The Significance of Oil Chemistry
It is very significant that porphyrin molecules break apart rapidly in the presence of oxygen and heat.5 Therefore, the fact that porphyrins are still present in crude oils today must mean that the petroleum source rocks and the plant (and animal) fossils in them had to have been kept from the presence of oxygen when they were deposited and buried. There are two ways this could have been achieved:
1. The sedimentary rocks were deposited under oxygen deficient (or reducing) conditions.6
2. The sedimentary rocks were deposited so rapidly that no oxygen could destroy the porphyrins in the plant and animal fossils.7
However, even where sedimentation is relatively rapid by today’s standards, such as in river deltas in coastal zones, conditions are still oxidizing.8 Thus, to preserve organic matter containing porphyrins requires its slower degradation in the absence of oxygen, such as in the Black Sea today.9 But such environments are too rare to explain the presence of porphyrins in all the many petroleum deposits found around the world. The only consistent explanation is the catastrophic sedimentation that occurred during the worldwide Genesis Flood. Tons of vegetation and animals were violently uprooted and killed respectively, so that huge amounts of organic matter were buried so rapidly that the porphyrins in it were removed from the oxidizing agents which could have destroyed them.

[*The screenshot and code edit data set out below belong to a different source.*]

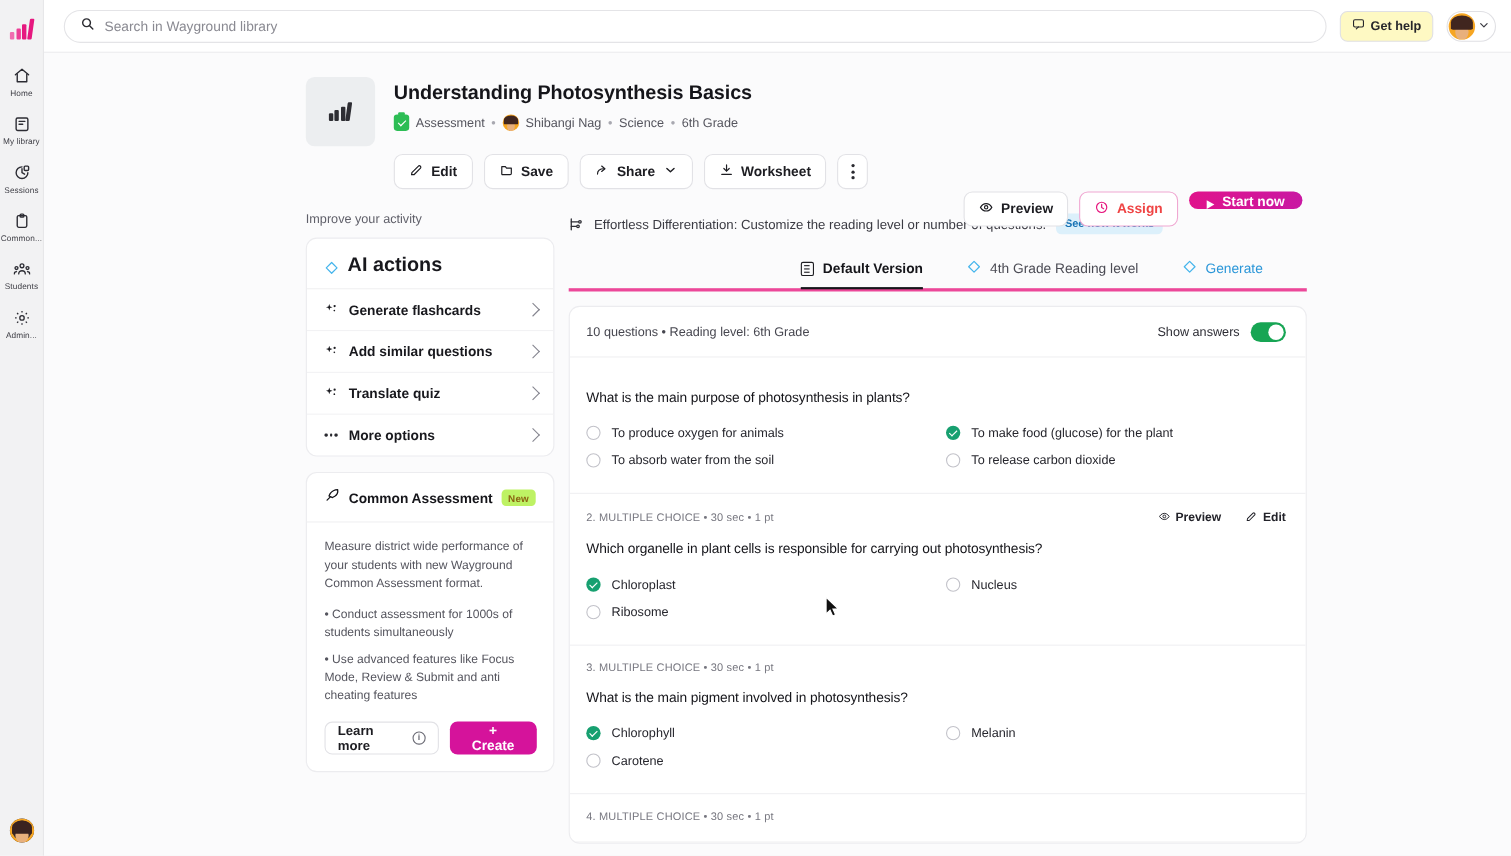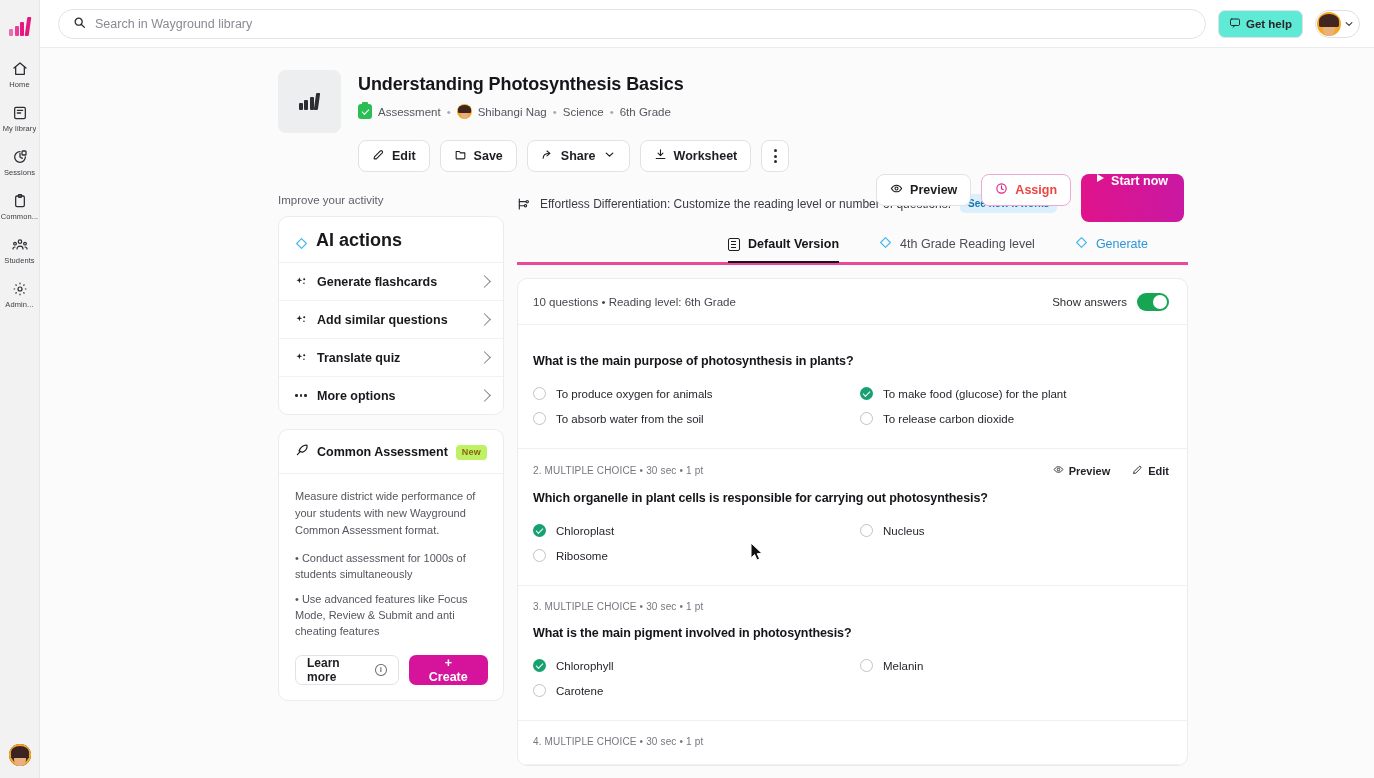--- a/index.html
+++ b/index.html
@@ -68,7 +68,7 @@
   .search svg { width: 13px; height: 13px; flex: 0 0 13px; }
   .search .ph { font-size: 12.5px; color: #8a8a92; }
   .gethelp {
-    height: 28px; border: 1px solid #e0e0e4; border-radius: 7px; background: #5eead4;
+    height: 28px; border: 1px solid #e0e0e4; border-radius: 7px; background: #fef9c3;
     display: flex; align-items: center; gap: 5px; padding: 0 10px; cursor: pointer;
   }
   .gethelp svg { width: 12px; height: 12px; }

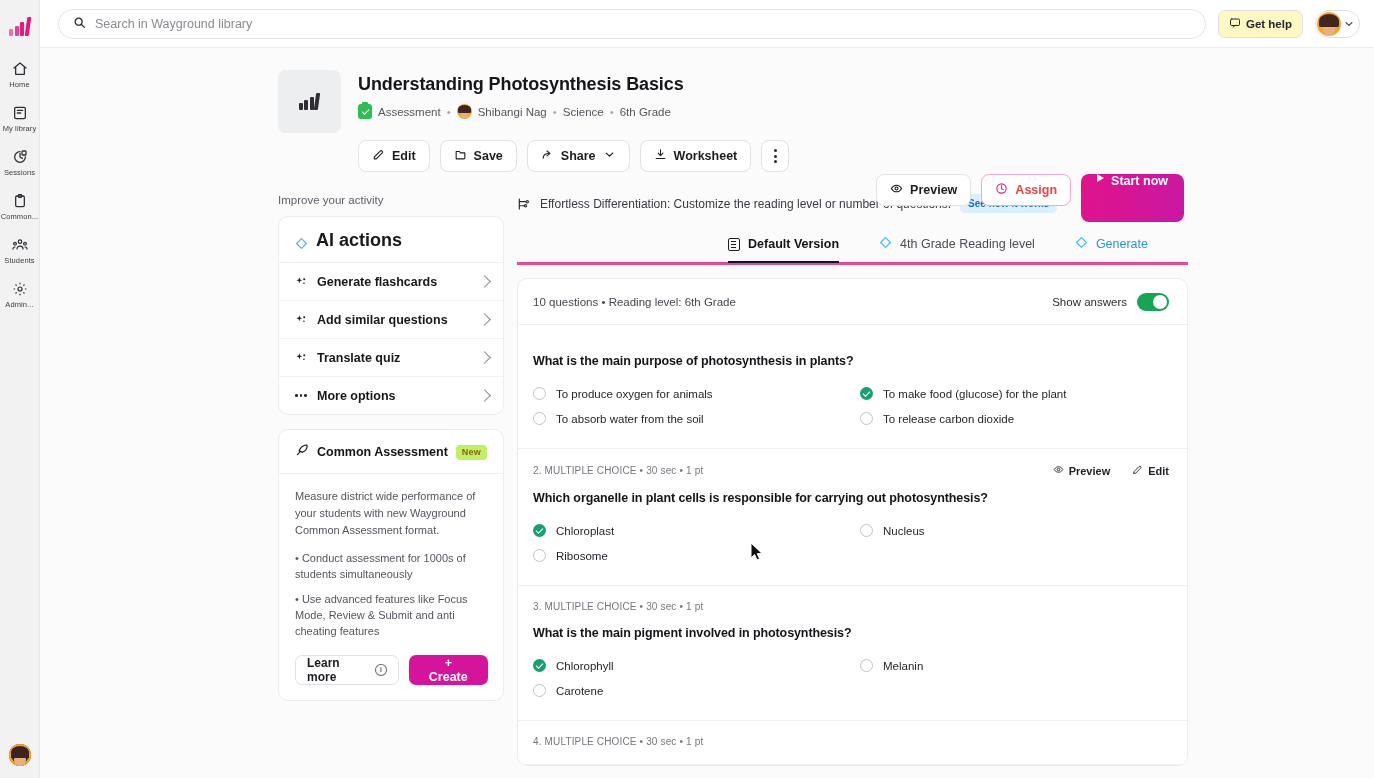--- a/index.html
+++ b/index.html
@@ -134,10 +134,10 @@
   .btn-assign { border-color: #f0a8d2; color: #ef4444; }
   .btn-assign svg circle, .btn-assign svg path { stroke: #e6187f; }
   .btn-start {
-    height: 48px; border: none; border-radius: 8px; padding: 0 16px;
+    height: 16px; border: none; border-radius: 8px; padding: 0 16px;
     background: linear-gradient(95deg,#e0138b 0%,#c918a3 100%);
     color: #fff; font-size: 12.5px; font-weight: 700; display: inline-flex;
-    align-items: flex-start; gap: 7px; cursor: pointer;
+    align-items: flex-end; gap: 7px; cursor: pointer;
   }
   .tri { width:0;height:0;border-left:7px solid #fff;border-top:4.5px solid transparent;border-bottom:4.5px solid transparent; }
 

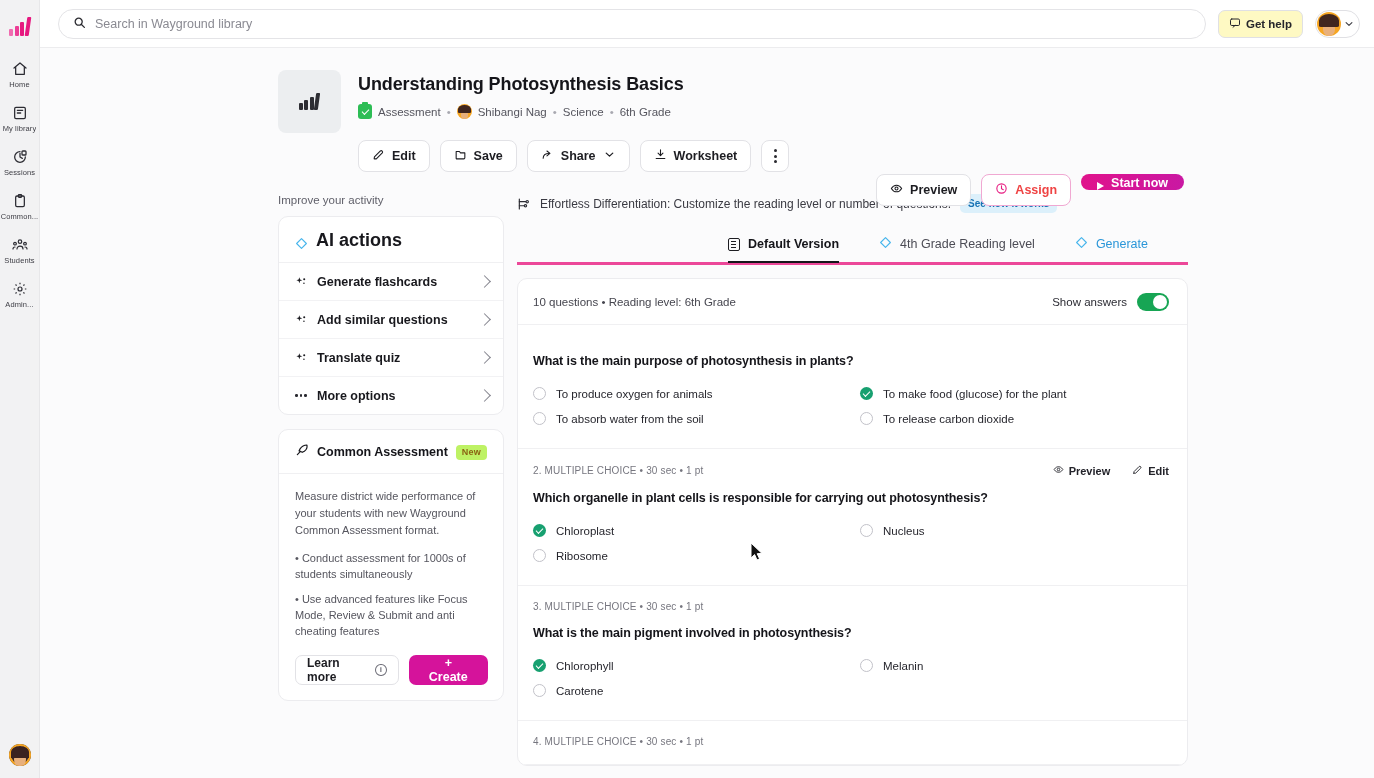--- a/index.html
+++ b/index.html
@@ -227,7 +227,7 @@
   .qactions { display: flex; gap: 22px; }
   .qact { display: flex; align-items: center; gap: 5px; font-size: 11px; font-weight: 700; color: #23232a; cursor: pointer; }
   .qact svg { width: 11px; height: 11px; }
-  .qtext { font-size: 12.5px; font-weight: 700; color: #15151a; margin-top: 14px; letter-spacing: -.1px; }
+  .qtext { font-size: 12.5px; font-weight: 400; color: #15151a; margin-top: 14px; letter-spacing: -.1px; }
   .choices { display: grid; grid-template-columns: 1fr 1fr; column-gap: 18px; row-gap: 0; margin-top: 13px; }
   .choice { display: flex; align-items: center; gap: 10px; padding: 6px 0; cursor: pointer; }
   .radio { width: 13px; height: 13px; border-radius: 50%; border: 1.4px solid #c2c2c9; flex: 0 0 13px; }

The amounts of porphyrins found in crude oils vary from traces to 0.04% (or 400 parts per million).10 Experiments have produced a concentration of 0.5% porphyrin (of the type found in crude oils) from plant material in just one day,11 so it doesn’t take millions of years to produce the small amounts of porphyrins found in crude oils. Indeed, a crude oil porphyrin can be made from plant chlorophyll in less than 12 hours. However, other experiments have shown that plant porphyrin breaks down in as little as three days when exposed to temperatures of only 410°F (210°C) for only 12 hours. Therefore, the petroleum source rocks and the crude oils generated from them can’t have been deeply buried to such temperatures for millions of years.